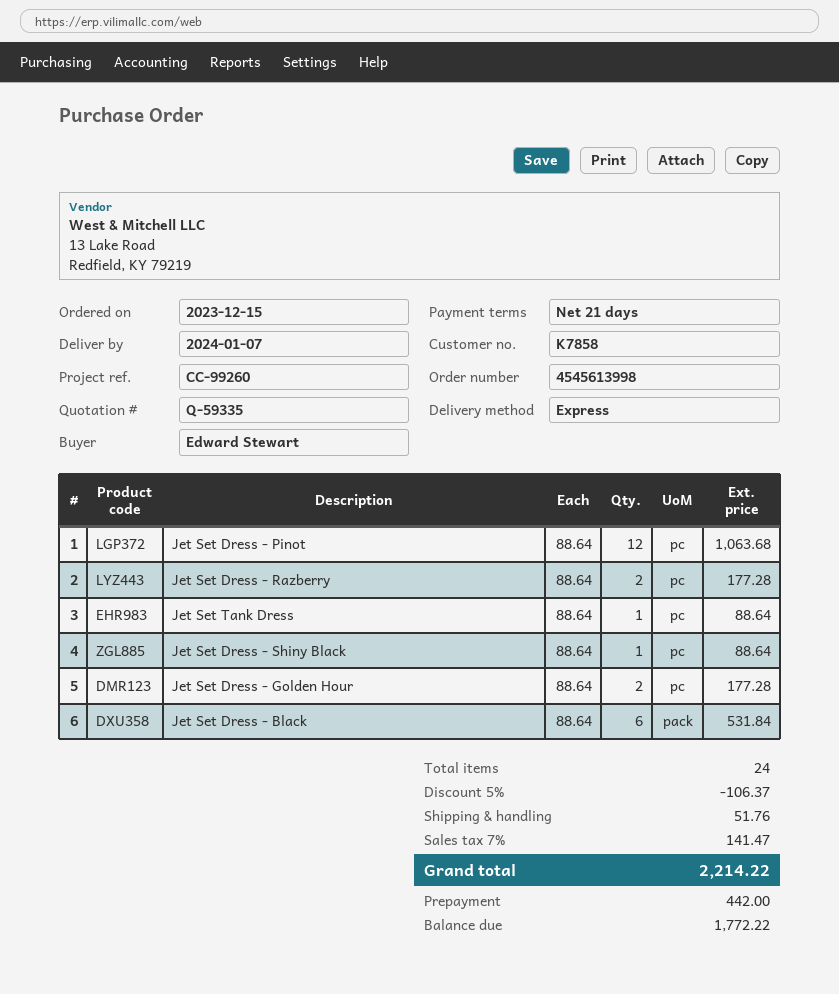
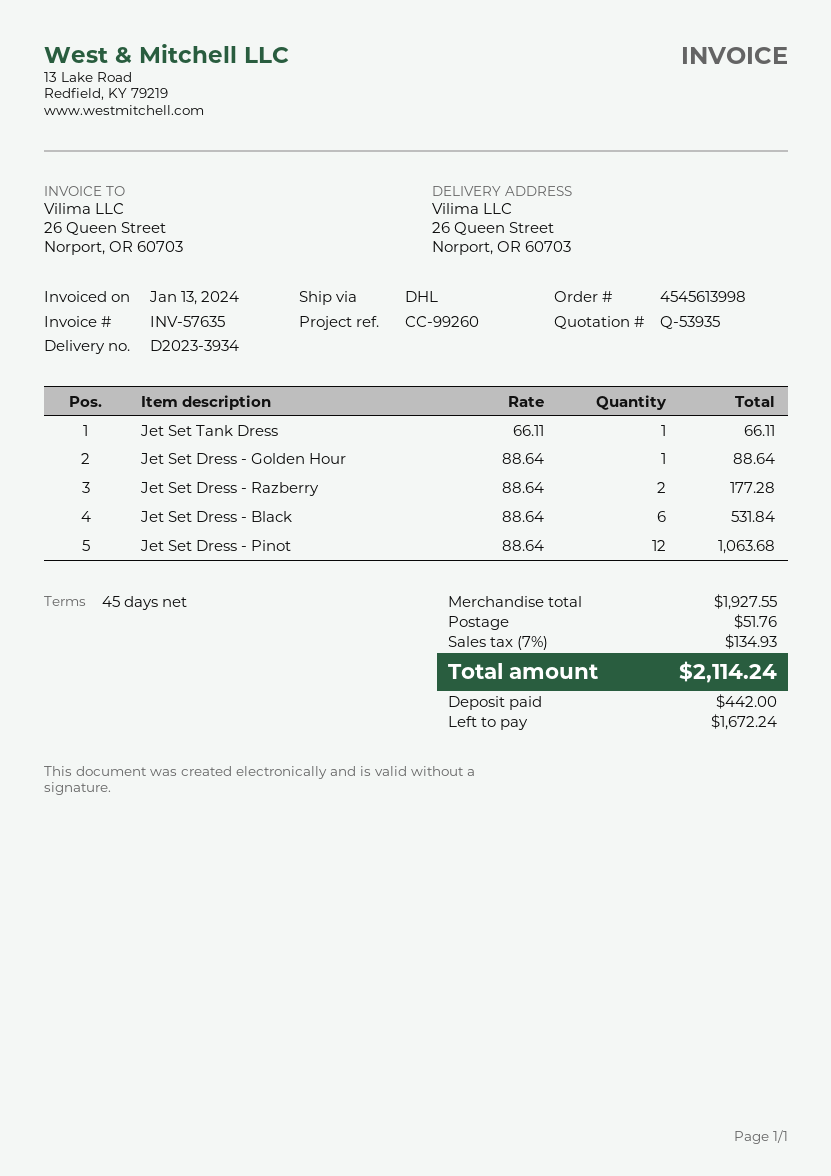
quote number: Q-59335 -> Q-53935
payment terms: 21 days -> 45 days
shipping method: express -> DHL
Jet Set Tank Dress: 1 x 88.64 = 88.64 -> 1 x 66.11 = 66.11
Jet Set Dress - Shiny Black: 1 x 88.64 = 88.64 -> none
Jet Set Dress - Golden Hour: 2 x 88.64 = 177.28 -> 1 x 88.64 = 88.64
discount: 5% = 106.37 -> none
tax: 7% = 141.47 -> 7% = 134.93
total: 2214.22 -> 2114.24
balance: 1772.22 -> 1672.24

__________________________________________________

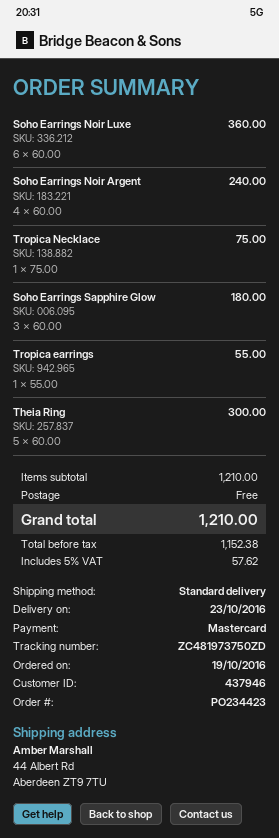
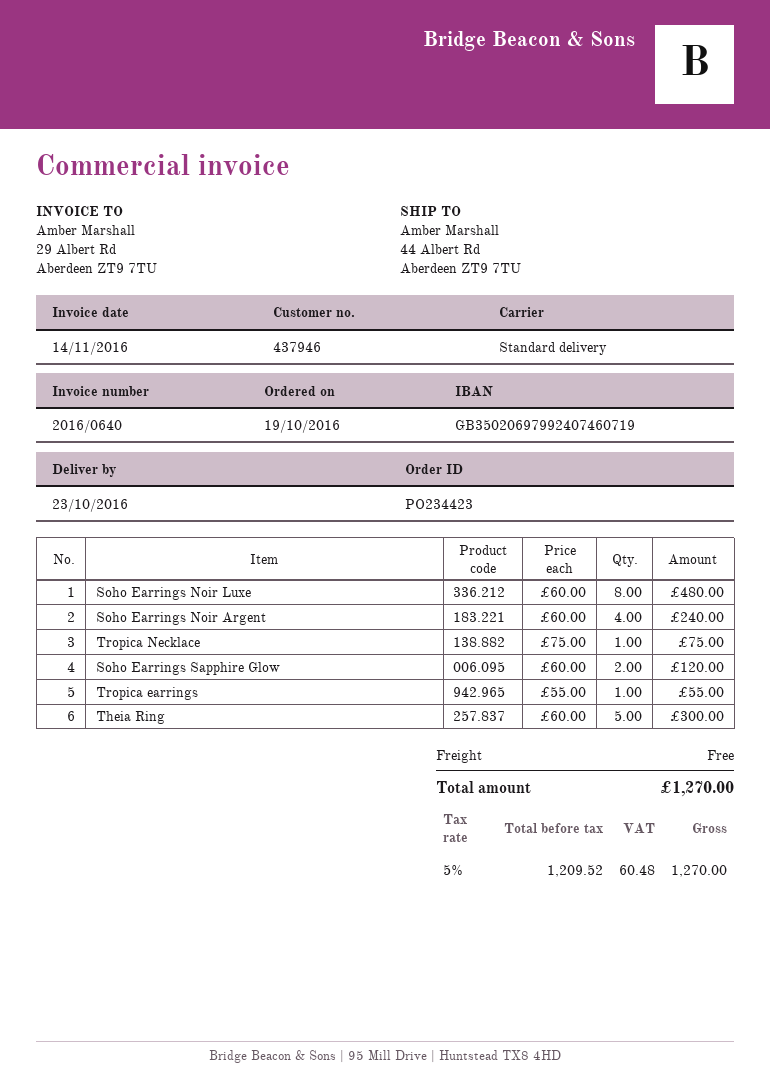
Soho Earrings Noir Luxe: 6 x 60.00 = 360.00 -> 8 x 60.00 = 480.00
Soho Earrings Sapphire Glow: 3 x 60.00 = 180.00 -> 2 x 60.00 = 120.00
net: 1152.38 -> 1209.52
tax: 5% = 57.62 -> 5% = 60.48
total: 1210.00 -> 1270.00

__________________________________________________

■ Exercise details ■
Could you transcribe the entries above word for word, from the line with "quote number: Q-59335 -> Q-53935" down to the line with "balance: 1772.22 -> 1672.24", keeping both?

■ Answer to the problem ■
quote number: Q-59335 -> Q-53935
payment terms: 21 days -> 45 days
shipping method: express -> DHL
Jet Set Tank Dress: 1 x 88.64 = 88.64 -> 1 x 66.11 = 66.11
Jet Set Dress - Shiny Black: 1 x 88.64 = 88.64 -> none
Jet Set Dress - Golden Hour: 2 x 88.64 = 177.28 -> 1 x 88.64 = 88.64
discount: 5% = 106.37 -> none
tax: 7% = 141.47 -> 7% = 134.93
total: 2214.22 -> 2114.24
balance: 1772.22 -> 1672.24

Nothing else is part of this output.